Extracted data entries
————
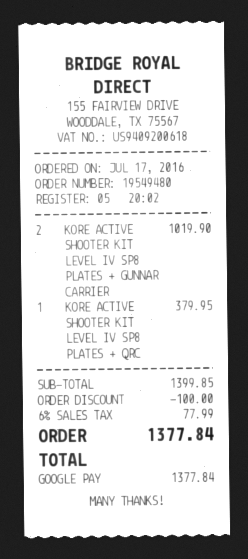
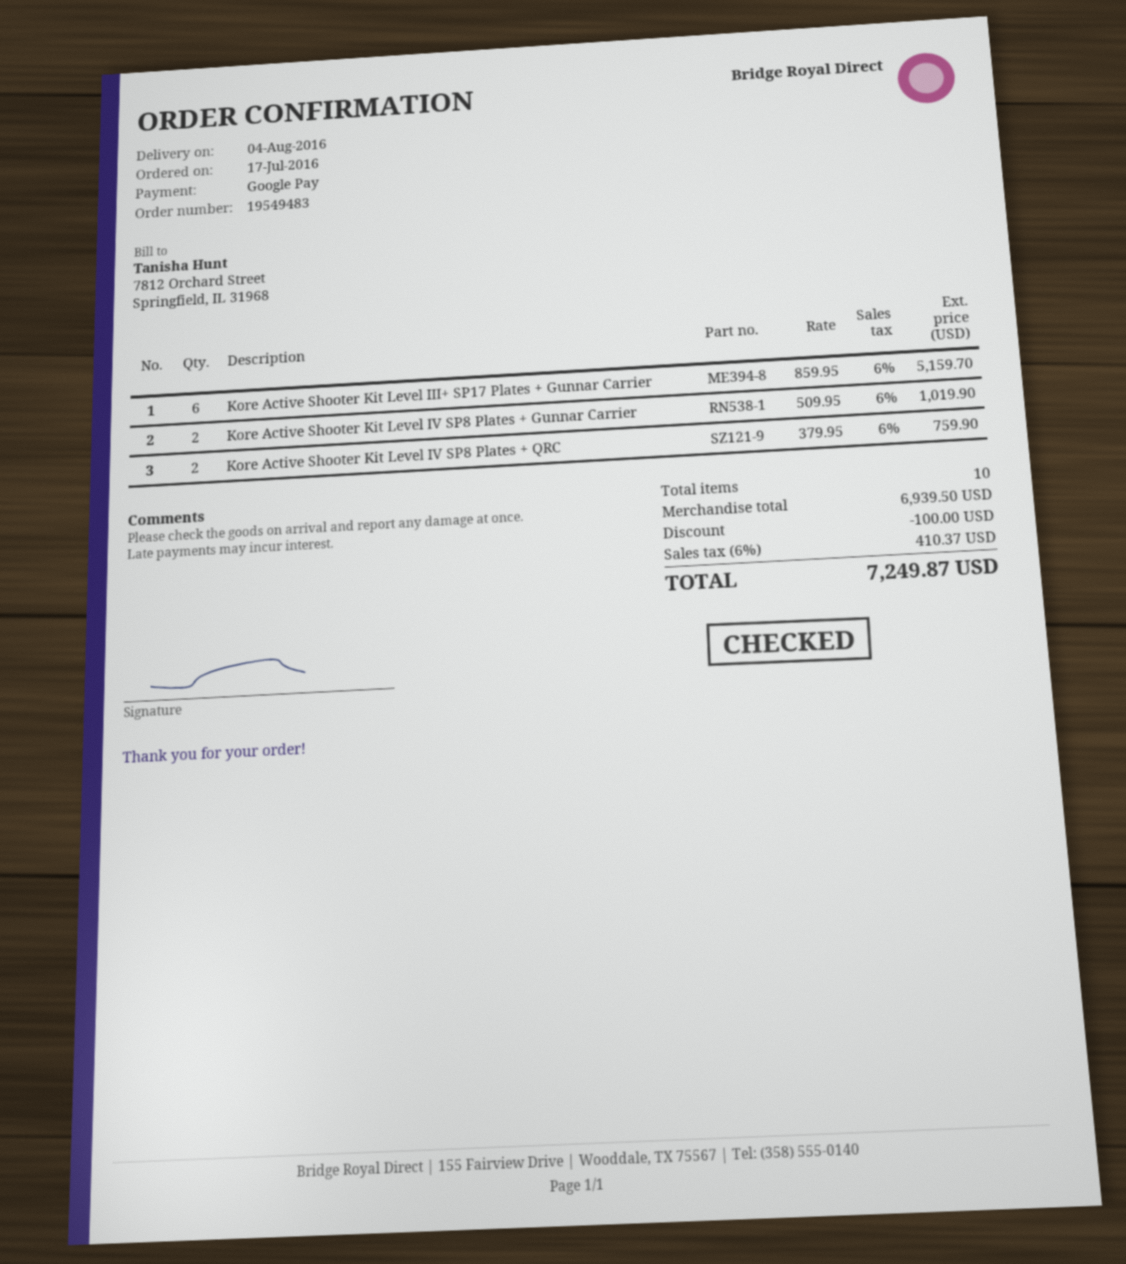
order number: 19549480 -> 19549483
KORE ACTIVE SHOOTER KIT LEVEL IV SP8 PLATES + QRC: 1 for 379.95 -> 2 for 759.90
Kore Active Shooter Kit Level III+ SP17 Plates + Gunnar Carrier: none -> 6 for 5159.70
subtotal: 1399.85 -> 6939.50
tax: 6% = 77.99 -> 6% = 410.37
total: 1377.84 -> 7249.87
————
[What to work on] Copy the data precisely. Skip every picture.

[Finished exercise]
order number: 19549480 -> 19549483
KORE ACTIVE SHOOTER KIT LEVEL IV SP8 PLATES + QRC: 1 for 379.95 -> 2 for 759.90
Kore Active Shooter Kit Level III+ SP17 Plates + Gunnar Carrier: none -> 6 for 5159.70
subtotal: 1399.85 -> 6939.50
tax: 6% = 77.99 -> 6% = 410.37
total: 1377.84 -> 7249.87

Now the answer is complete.